▸ What is expected: Write out, exactly and in full, the records given below, but not their pictures.

▸ Data provided:
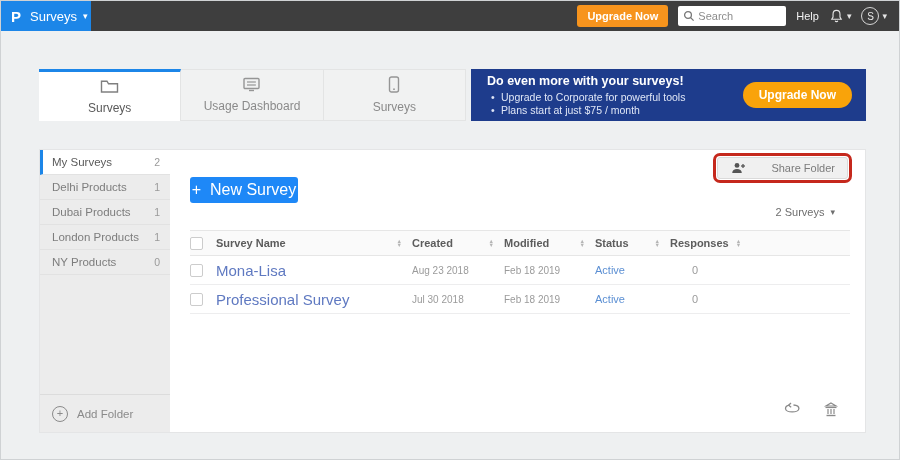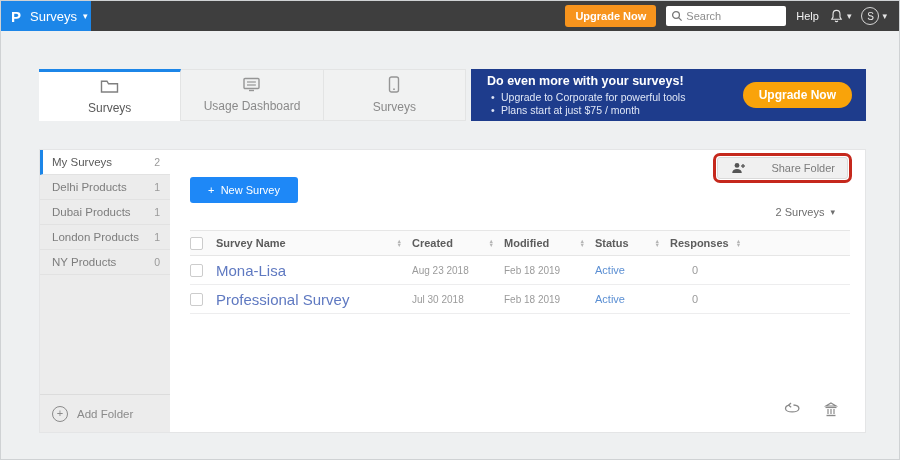--- a/index.html
+++ b/index.html
@@ -14,7 +14,7 @@
   .caret { font-size:9px; line-height:1; }
   .topbar-right { margin-left:auto; display:flex; align-items:center; gap:10px; padding-right:12px; }
   .btn-upgrade-top { background:#f7941d; color:#fff; font-size:11px; font-weight:bold; border:none; border-radius:3px; padding:5px 10px; cursor:pointer; }
-  .search-wrap { position:relative; width:120px; height:20px; }
+  .search-wrap { position:relative; width:108px; height:20px; }
   .search-wrap svg { position:absolute; left:5px; top:4px; }
   .search-input { width:100%; height:100%; border:none; border-radius:2px; font-size:11px; padding:0 4px 0 20px; color:#444; font-family:"Liberation Sans",sans-serif; }
   .search-input::placeholder { color:#8c8c8c; }

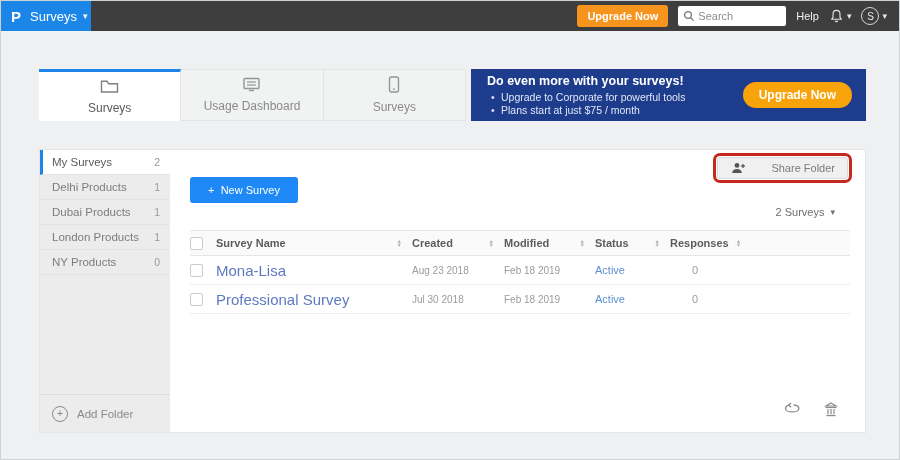--- a/index.html
+++ b/index.html
@@ -52,7 +52,7 @@
   .main { position:absolute; left:130px; top:0; right:0; bottom:0; }
   .share-wrap { position:absolute; top:3px; right:13px; border:3px solid #c5281c; border-radius:7px; padding:1px; }
   .btn-share { display:flex; align-items:center; gap:25px; background:#f0f0f0; border:1px solid #dadada; border-radius:3px; padding:4px 12px; font-size:11px; color:#7b7b7b; cursor:pointer; font-family:"Liberation Sans",sans-serif; }
-  .btn-new { position:absolute; left:20px; top:27px; width:108px; height:26px; background:#1e88f7; color:#fff; border:none; border-radius:3px; font-size:11px; cursor:pointer; font-family:"Liberation Sans",sans-serif; }
+  .btn-new { position:absolute; left:20px; top:27px; width:108px; height:26px; background:#1e88f7; color:#fff; border:none; border-radius:3px; font-size:16px; cursor:pointer; font-family:"Liberation Sans",sans-serif; }
   .count-dd { position:absolute; right:30px; top:56px; font-size:11px; color:#6e6e6e; display:flex; align-items:center; gap:6px; cursor:pointer; }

▸ Task response:
--- a/index.html
+++ b/index.html
@@ -14,7 +14,7 @@
   .caret { font-size:9px; line-height:1; }
   .topbar-right { margin-left:auto; display:flex; align-items:center; gap:10px; padding-right:12px; }
   .btn-upgrade-top { background:#f7941d; color:#fff; font-size:11px; font-weight:bold; border:none; border-radius:3px; padding:5px 10px; cursor:pointer; }
-  .search-wrap { position:relative; width:120px; height:20px; }
+  .search-wrap { position:relative; width:108px; height:20px; }
   .search-wrap svg { position:absolute; left:5px; top:4px; }
   .search-input { width:100%; height:100%; border:none; border-radius:2px; font-size:11px; padding:0 4px 0 20px; color:#444; font-family:"Liberation Sans",sans-serif; }
   .search-input::placeholder { color:#8c8c8c; }

--- a/index.html
+++ b/index.html
@@ -52,7 +52,7 @@
   .main { position:absolute; left:130px; top:0; right:0; bottom:0; }
   .share-wrap { position:absolute; top:3px; right:13px; border:3px solid #c5281c; border-radius:7px; padding:1px; }
   .btn-share { display:flex; align-items:center; gap:25px; background:#f0f0f0; border:1px solid #dadada; border-radius:3px; padding:4px 12px; font-size:11px; color:#7b7b7b; cursor:pointer; font-family:"Liberation Sans",sans-serif; }
-  .btn-new { position:absolute; left:20px; top:27px; width:108px; height:26px; background:#1e88f7; color:#fff; border:none; border-radius:3px; font-size:11px; cursor:pointer; font-family:"Liberation Sans",sans-serif; }
+  .btn-new { position:absolute; left:20px; top:27px; width:108px; height:26px; background:#1e88f7; color:#fff; border:none; border-radius:3px; font-size:16px; cursor:pointer; font-family:"Liberation Sans",sans-serif; }
   .count-dd { position:absolute; right:30px; top:56px; font-size:11px; color:#6e6e6e; display:flex; align-items:center; gap:6px; cursor:pointer; }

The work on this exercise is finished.